Understanding Conto's Readiness Score
When you import your General Ledger, Conto calculates a readiness score that predicts how well it can auto-match bank statement transactions to your GL data. The score reflects data quality for matching purposes—not your accounting practices.
Score Levels
Section titled “Score Levels”| Level | Badge | Auto-Match | What to Expect |
|---|---|---|---|
| Ready | Green | 60%+ | Most transactions match automatically |
| Caution | Yellow | 30-60% | Moderate matching, some review needed |
| Limited | Orange | 10-30% | Expect significant manual review |
| Poor | Red | <10% | Consider fixing source data first |
| New | Gray | Unknown | First import, learning your patterns |
How It’s Calculated
Section titled “How It’s Calculated”Three weighted factors determine the score:
| Factor | Weight | What Conto Checks |
|---|---|---|
| Vendor Match Rate | 40% | Do payee names in your GL match known vendor names? |
| Check Number Coverage | 30% | What % of checks have valid check numbers? |
| Generic Payee Penalty | 30% | How many checks have vague/generic payee names? |
All three factors must be good. One bad factor drags down the entire score. If check numbers are perfect but payee names are all “MISC”, Conto can’t confidently match transactions.
Vendor match rate
Section titled “Vendor match rate”Conto matches bank statement payees against your vendor list. “ABC Supplies” on a statement matching “ABC Supplies” in your vendors creates a high-confidence match. When names don’t match—or payees aren’t in the vendor list—Conto falls back to weaker signals like check numbers, amounts, and dates.
Check numbers
Section titled “Check numbers”Check numbers are unique identifiers. Even when the payee name is ambiguous, check number + amount + date can produce a confident match. Without check numbers, Conto relies on payee name and amount alone, which is less precise and more prone to false matches.
Generic payees
Section titled “Generic payees”Names like TIP, PAYROLL, CASH, MISC, and OWNER are too vague to match reliably. When Conto sees “TIP” on both a check and a bank statement, it can’t determine if they’re the same transaction or two different tip payments.
Real-World Example
Section titled “Real-World Example”A restaurant client imported a GL where 97% of checks had “TIP” as the payee. Check numbers were present but couldn’t overcome the generic name problem.

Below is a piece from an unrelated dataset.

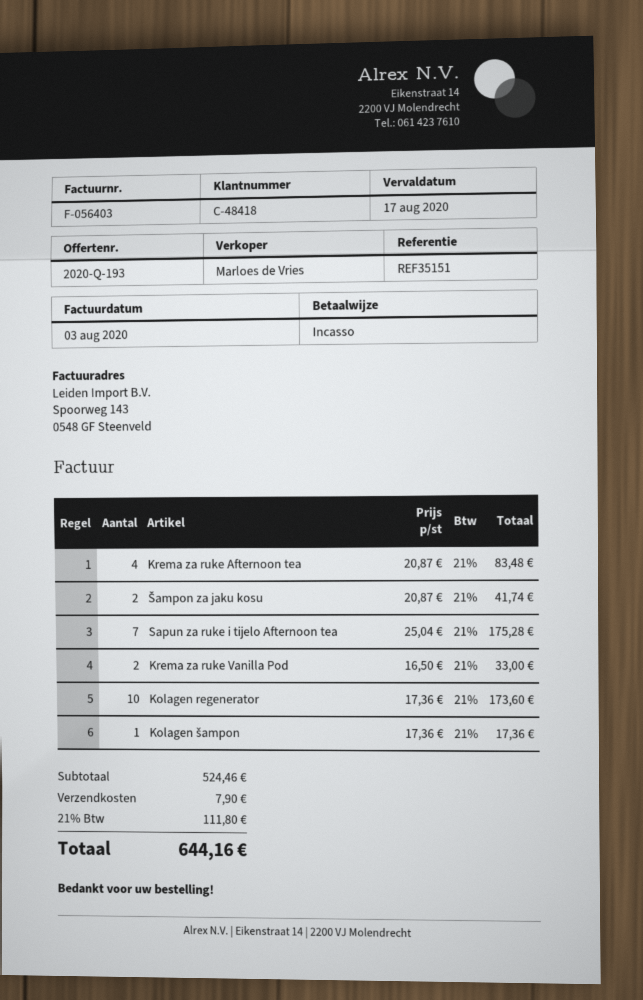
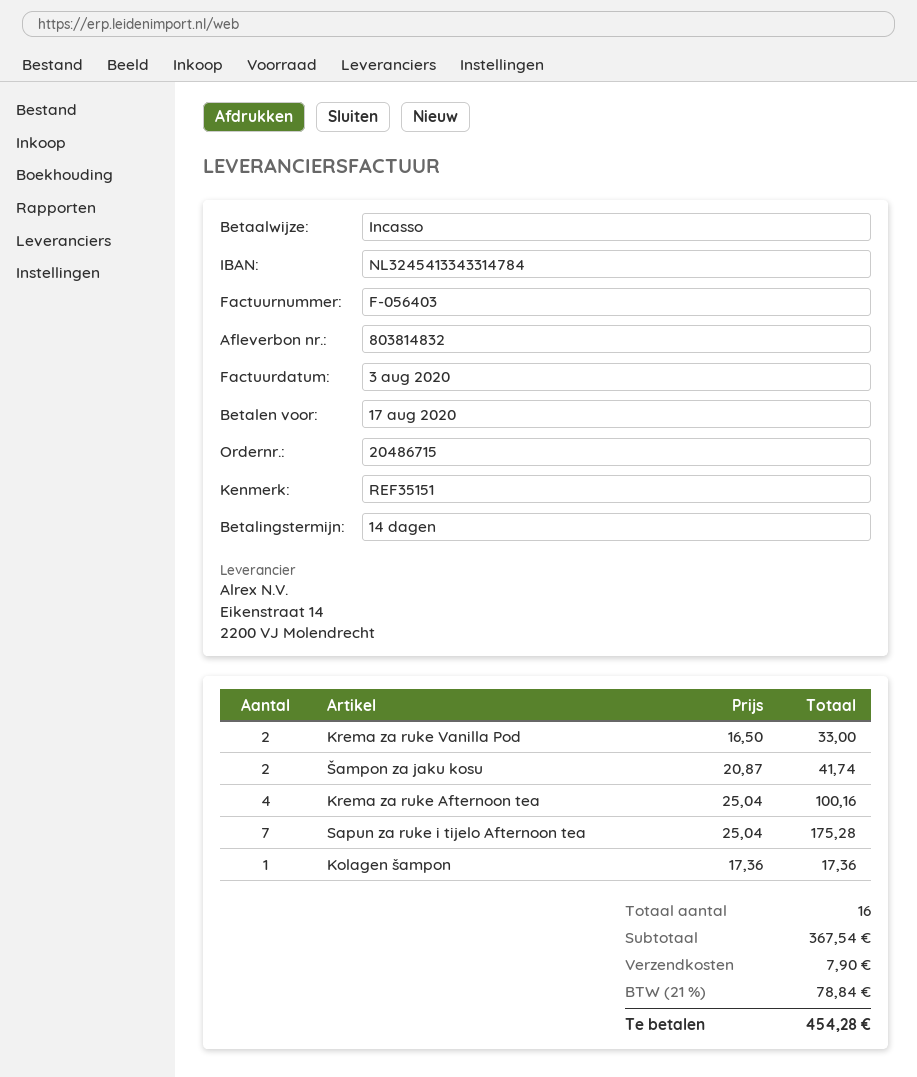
Krema za ruke Afternoon tea: 4 x 20.87 = 83.48 -> 4 x 25.04 = 100.16
Kolagen regenerator: 10 x 17.36 = 173.60 -> none
subtotal: 524.46 -> 367.54
tax: 21% = 111.80 -> 21% = 78.84
total: 644.16 -> 454.28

Result: 2% auto-match rate, 77% manual review.
After itemizing tip payments by employee name and re-importing, their score improved to Caution with significantly better auto-matching.
The Trade-off
Section titled “The Trade-off”Some firms use generic names intentionally—it’s faster during data entry. This is a valid workflow choice with a matching trade-off:
- Generic names = faster data entry, more manual review in Conto
- Specific names = slower data entry, better auto-matching
The readiness score helps you understand the implications and decide whether cleanup is worth the effort.
What the Score Doesn’t Affect
Section titled “What the Score Doesn’t Affect”The score is purely predictive. It has no impact on pricing, functionality, or data integrity. All Conto features work regardless of score.
Conto needs at least 100 transactions for an accurate prediction.